WHAT NEEDS TO BE DONE:
The answer must consist of every line in the data that contains "WorldEdit".

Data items
• • •
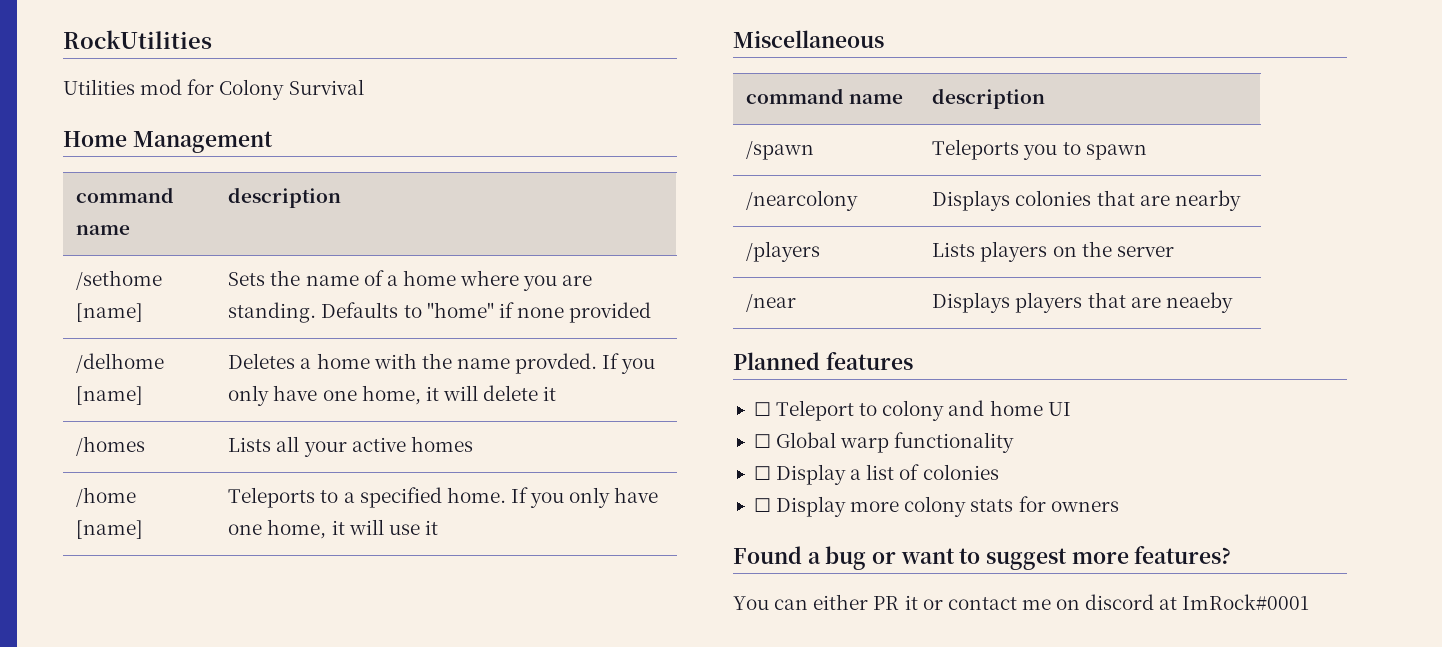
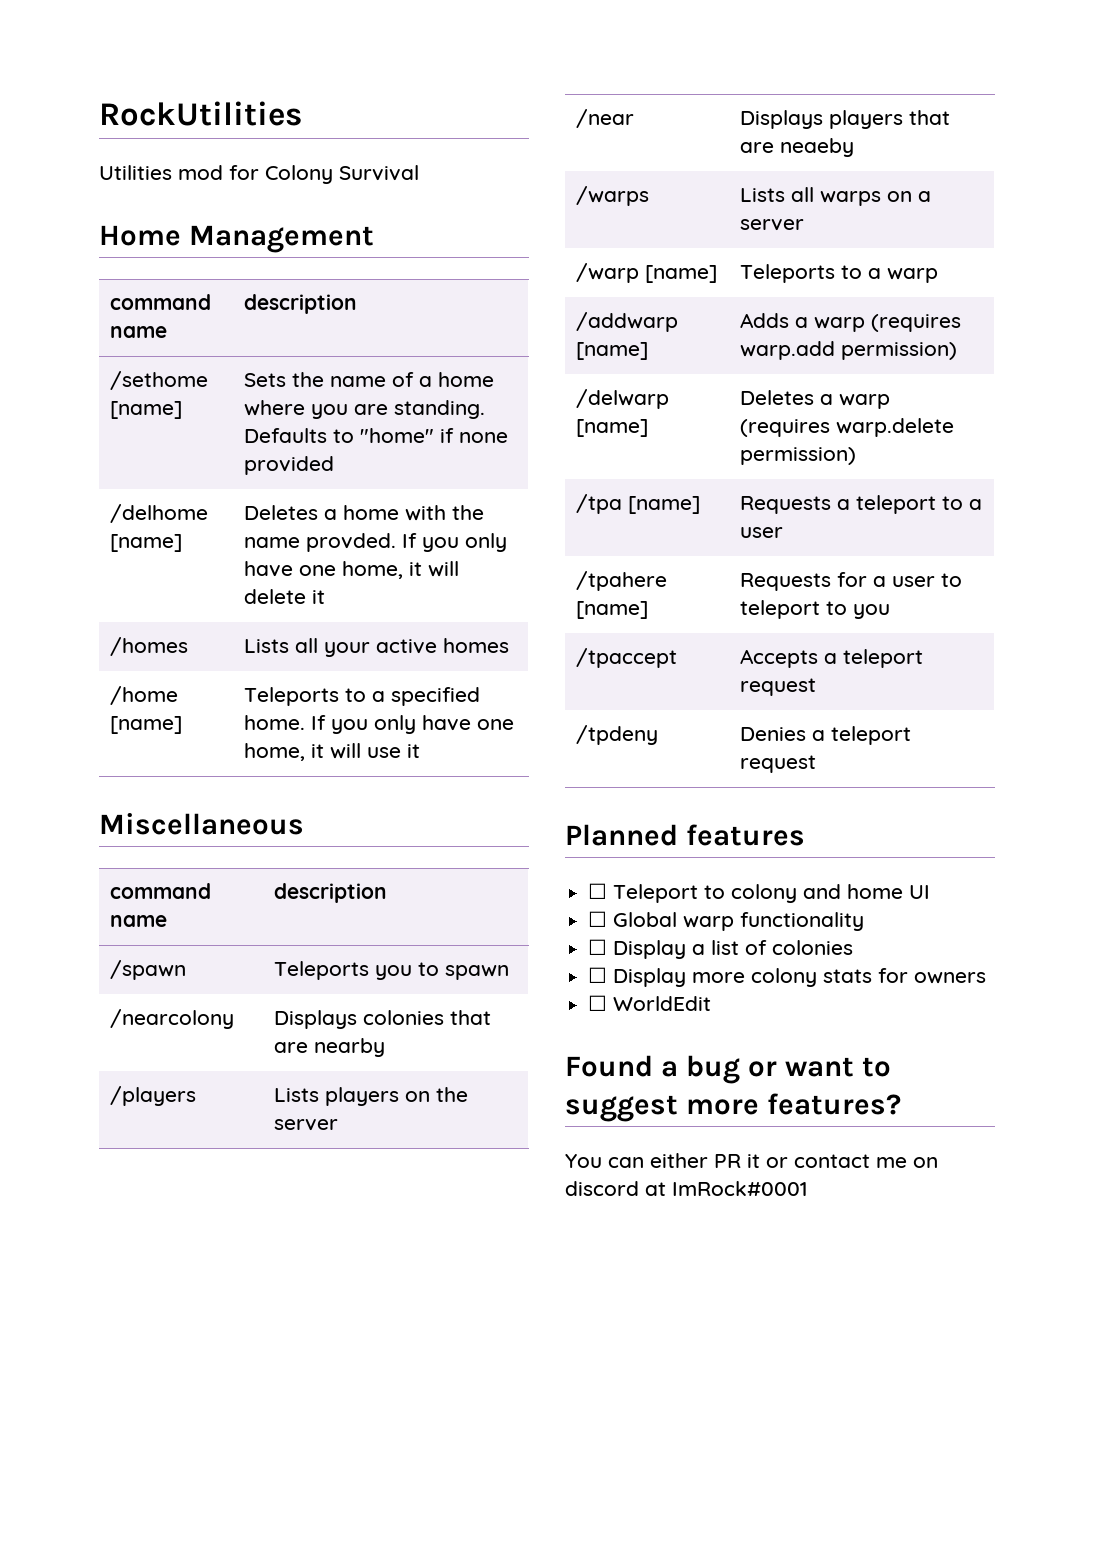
(1233, 302) none -> [575,186,649,206] [739,187,931,206] [739,219,804,231] [575,263,717,283] [739,264,938,283] [575,312,678,332] [575,342,648,360] [739,313,961,332] [739,341,957,360] [575,389,669,409] [575,419,648,437] [739,390,890,409] [739,418,954,437] [739,447,856,465] [575,494,700,514] [739,495,982,514] [739,527,783,538] [575,571,667,591] [575,601,648,619] [739,572,962,591] [739,600,890,619] [575,648,677,668] [739,649,923,668] [739,678,816,696] [575,725,658,745] [739,726,911,745] [739,755,816,773] // /warps | Lists all warps on a server // /warp [name] | Teleports to a warp // /addwarp [name] | Adds a warp (requires warp.add permission) // /delwarp [name] | Deletes a warp (requires warp.delete permission) // /tpa [name] | Requests a teleport to a user // /tpahere [name] | Requests for a user to teleport to you // /tpaccept | Accepts a teleport request // /tpdeny | Denies a teleport request
(1119, 506) none -> [588,995,712,1011] // ☐ WorldEdit

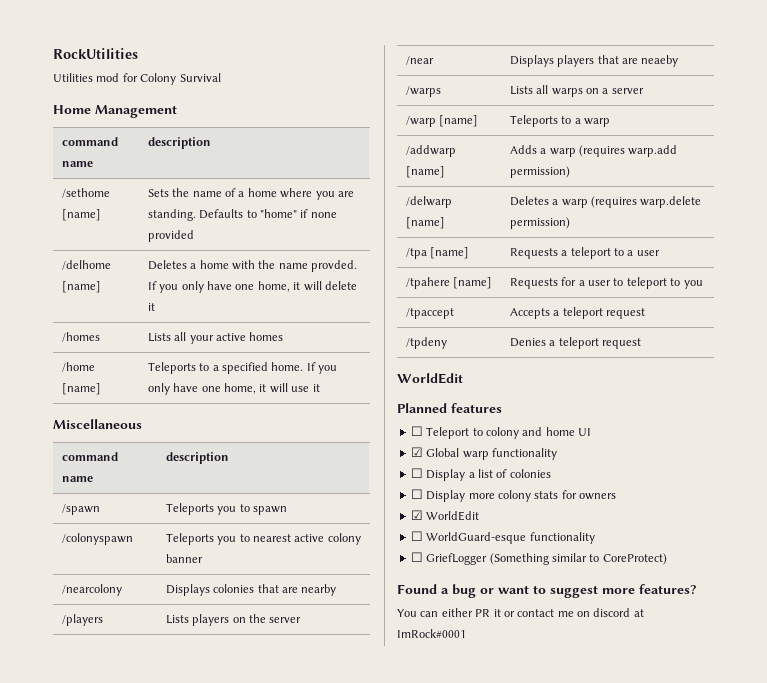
(509, 972) none -> [61,533,133,545] [165,533,361,545] [165,554,203,563] // /colonyspawn | Teleports you to nearest active colony banner
(816, 764) none -> [397,373,463,384] // WorldEdit
[588,911,608,927] ☐ -> [410,447,423,457] ☑
[588,995,712,1011] // ☐ WorldEdit -> [410,510,480,521] [410,531,595,544] [410,552,667,565] // ☑ WorldEdit // ☐ WorldGuard-esque functionality // ☐ GriefLogger (Something similar to CoreProtect)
• • •
REPLY:
(1119, 506) none -> [588,995,712,1011] // ☐ WorldEdit
(816, 764) none -> [397,373,463,384] // WorldEdit
[588,995,712,1011] // ☐ WorldEdit -> [410,510,480,521] [410,531,595,544] [410,552,667,565] // ☑ WorldEdit // ☐ WorldGuard-esque functionality // ☐ GriefLogger (Something similar to CoreProtect)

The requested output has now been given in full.